← Part of the Collection: Michel Khleifi’s Fertile Memory

La mémoire fertile

Un cinéaste en germe génère un passé chargé d’avenir

Depuis dix ans, l’essentiel de la production filmique palestinienne est orienté vers des objectifs immédiats de mobilisation des masses (accentuation due à la dispersion géographique) dans lesquels les notions de moral et de cohésion, de maniement des armes et de close-combat, l’emportent de loin sur les besoins en témoignages personnalisés, en œuvres de fiction ou en documents de réflexion. On peut s’étonner que l’intelligentsia palestinienne, l’une des plus brillantes du monde arabe, et dont le talent s’exprime dans l’univers des arts (voir Mahmoud Darwish) n’ait pu à ce jour, produire le film de réflexion sur la Palestine, comme peut l’être La spirale pour le Chili.1 Certes, on imagine l’écheveau complexe des obstacles qui se dresseraient face à un tel projet. En attendant, La mémoire fertile est la preuve que le cinéma palestinien et, partant : la cause palestinienne, ont tout à gagner (en termes d’efficacité idéologique) à élargir l’éventail des approches et des discours cinématographiques sur le fait palestinien.

(1) Sahar Khalifa à Naplouse, sur le tournage de La mémoire fertile (1980)

Tandis que les Journées Cinématographiques de Carthage 1980 s’acheminaient vers une conclusion sans éclat et un palmarès sans surprise voilà que La mémoire fertile de Michel Khleifi, battant pavillon Palestinien et programmé la veille de la clôture, réveillait soudain les ardeurs éteintes et les enthousiasmes longtemps douchés. On se demande aujourd’hui encore comment le jury, auquel les termes d’audace et de lucidité sonnaient peut-être comme de... l’hébreu à moins que frappé de cécité, n’a pas su – ou pu – discerner qu’au-delà d’une première œuvre, La mémoire fertile constitue un évènement à la fois politique et esthétique appelé à faire date dans le processus d’élaboration d’une identité audio-visuelle dégagée de certains codes d’importation.

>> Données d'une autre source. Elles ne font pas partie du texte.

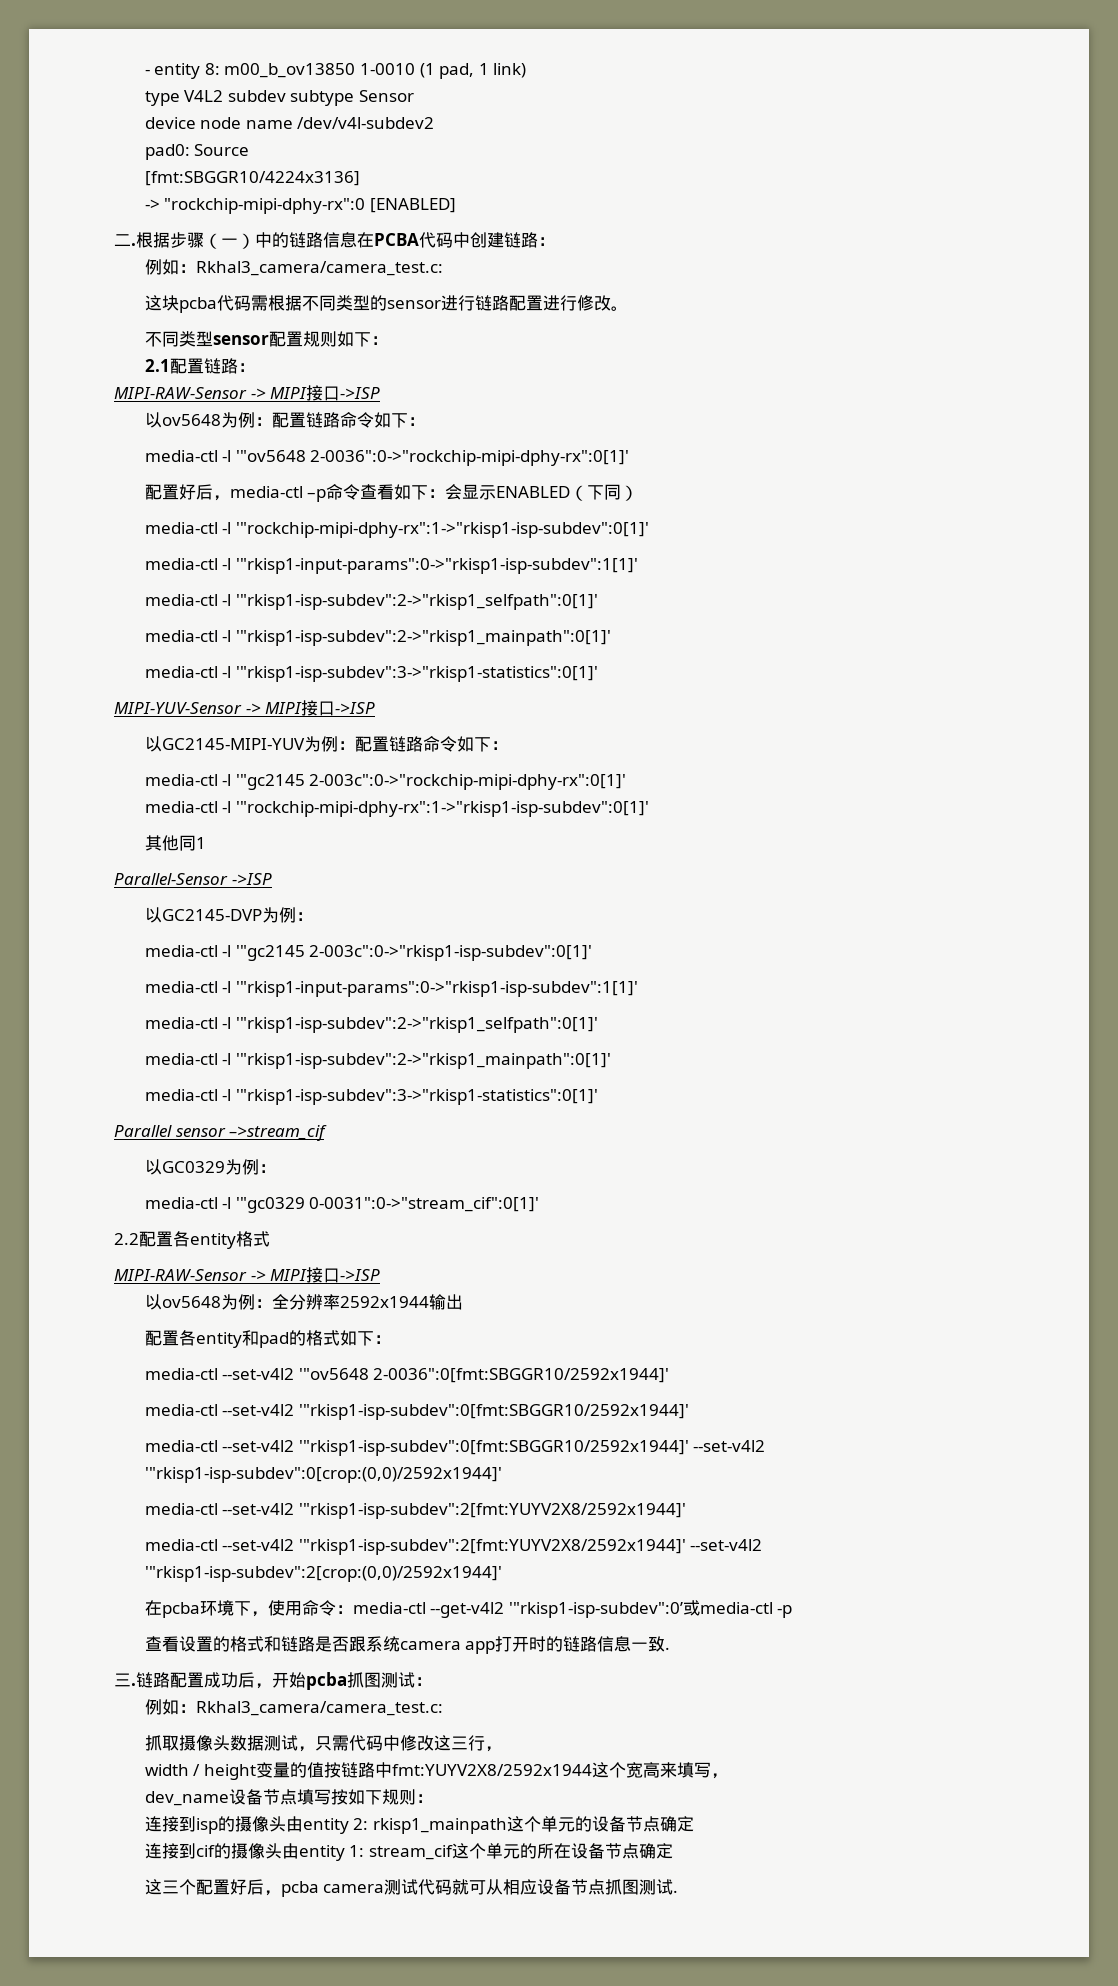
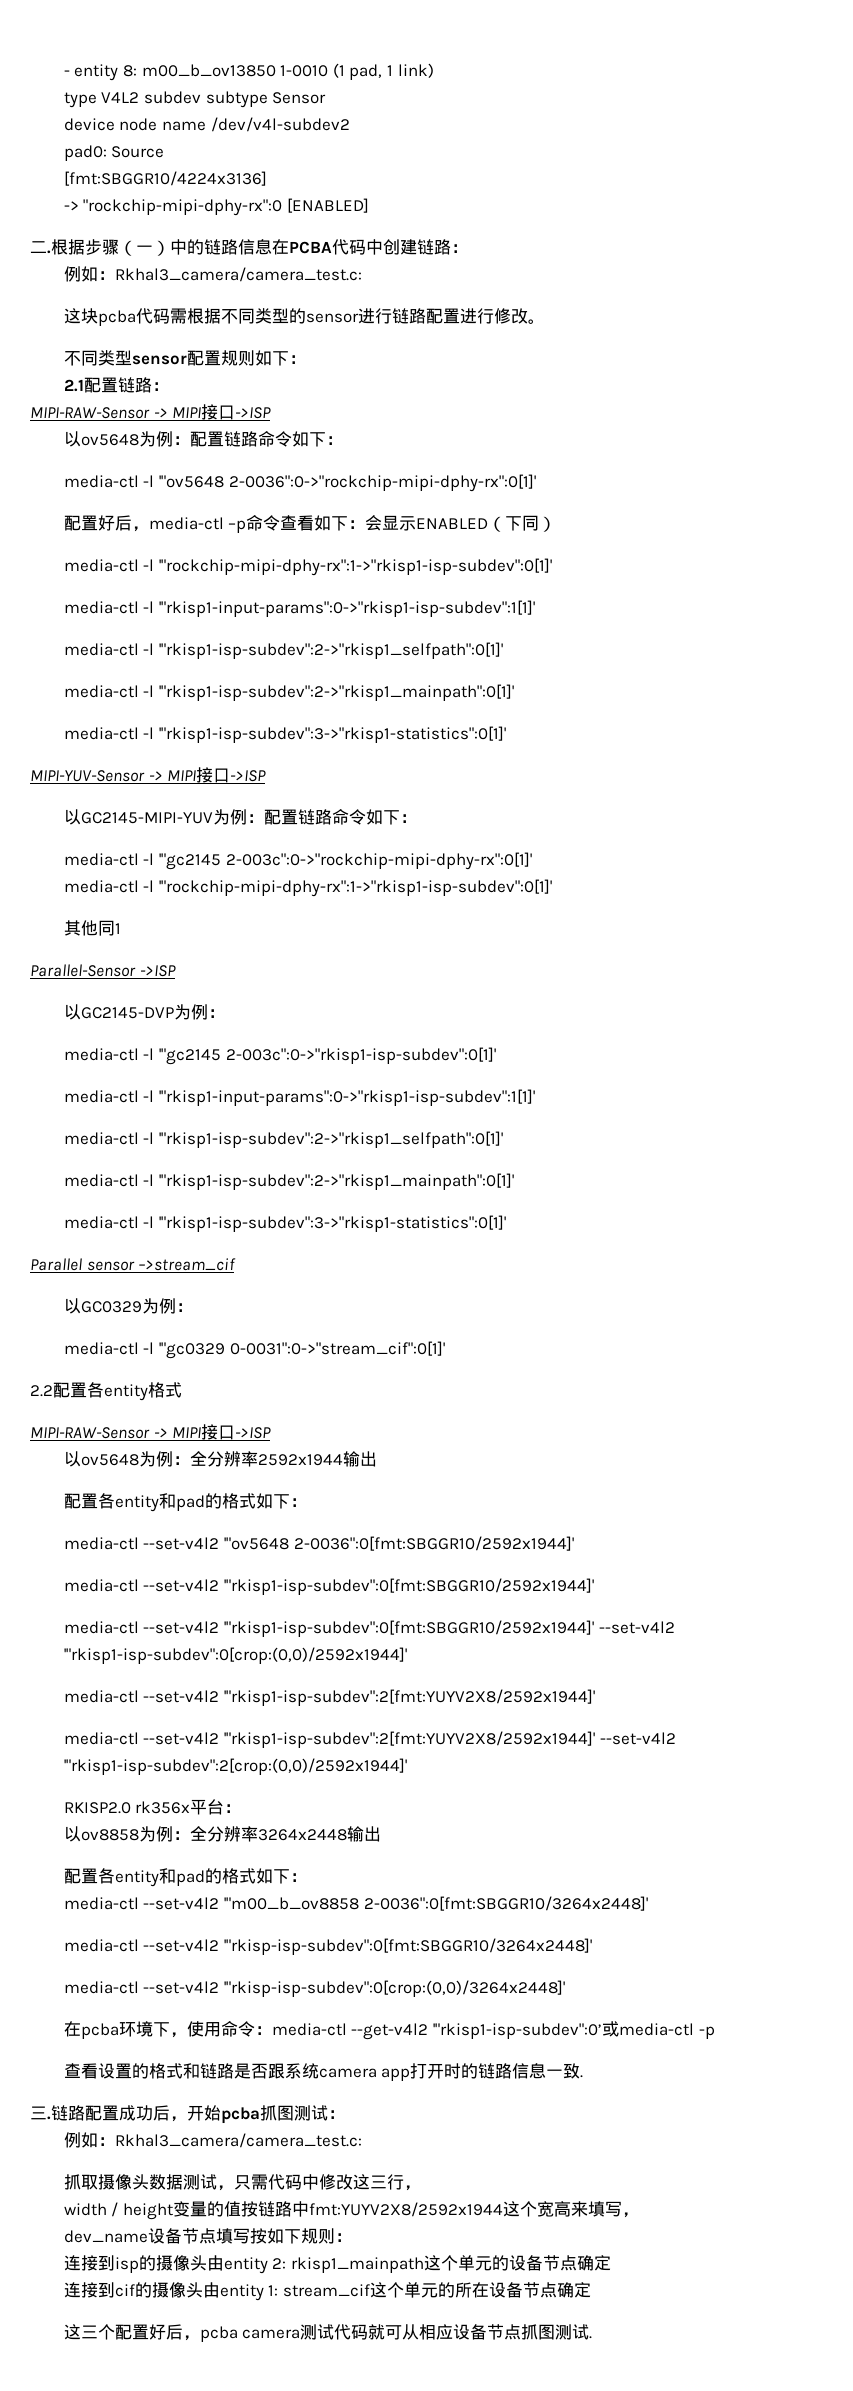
+ RKISP2.0 rk356x平台：
+ 以ov8858为例：全分辨率3264x2448输出
+ 配置各entity和pad的格式如下：
+ media-ctl --set-v4l2 '"m00_b_ov8858 2-0036":0[fmt:SBGGR10/3264x2448]'
+ media-ctl --set-v4l2 '"rkisp-isp-subdev":0[fmt:SBGGR10/3264x2448]'
+ media-ctl --set-v4l2 '"rkisp-isp-subdev":0[crop:(0,0)/3264x2448]'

Souvent galvaudé, le terme d’originalité prend ici son plein et entier pour définir un film qui a su faire éclater les limites des genres dans un murmure harmonieux, comme seule une source pure au creusement profond, sait faire entendre. La source qui irrigue. La mémoire fertile jaillit de deux pôles qui constituent les fondements et la pérennité de l’âme palestinienne : la terre usurpée et la femme. Rares sont les films qui donnent à voir le quotidien vécu dans la réalité physique et temporelle (32 ans pour Mme Farah Hatoum) de l’occupation israélienne. Ou, lorsque ces films sont, leur non-crédibilité est telle qu’on se contente dans le meilleur des cas, de deviner les pensées qui habitent gestes et regards et que seul, le prisme de la culture, nous restitue dans leur dimension profonde.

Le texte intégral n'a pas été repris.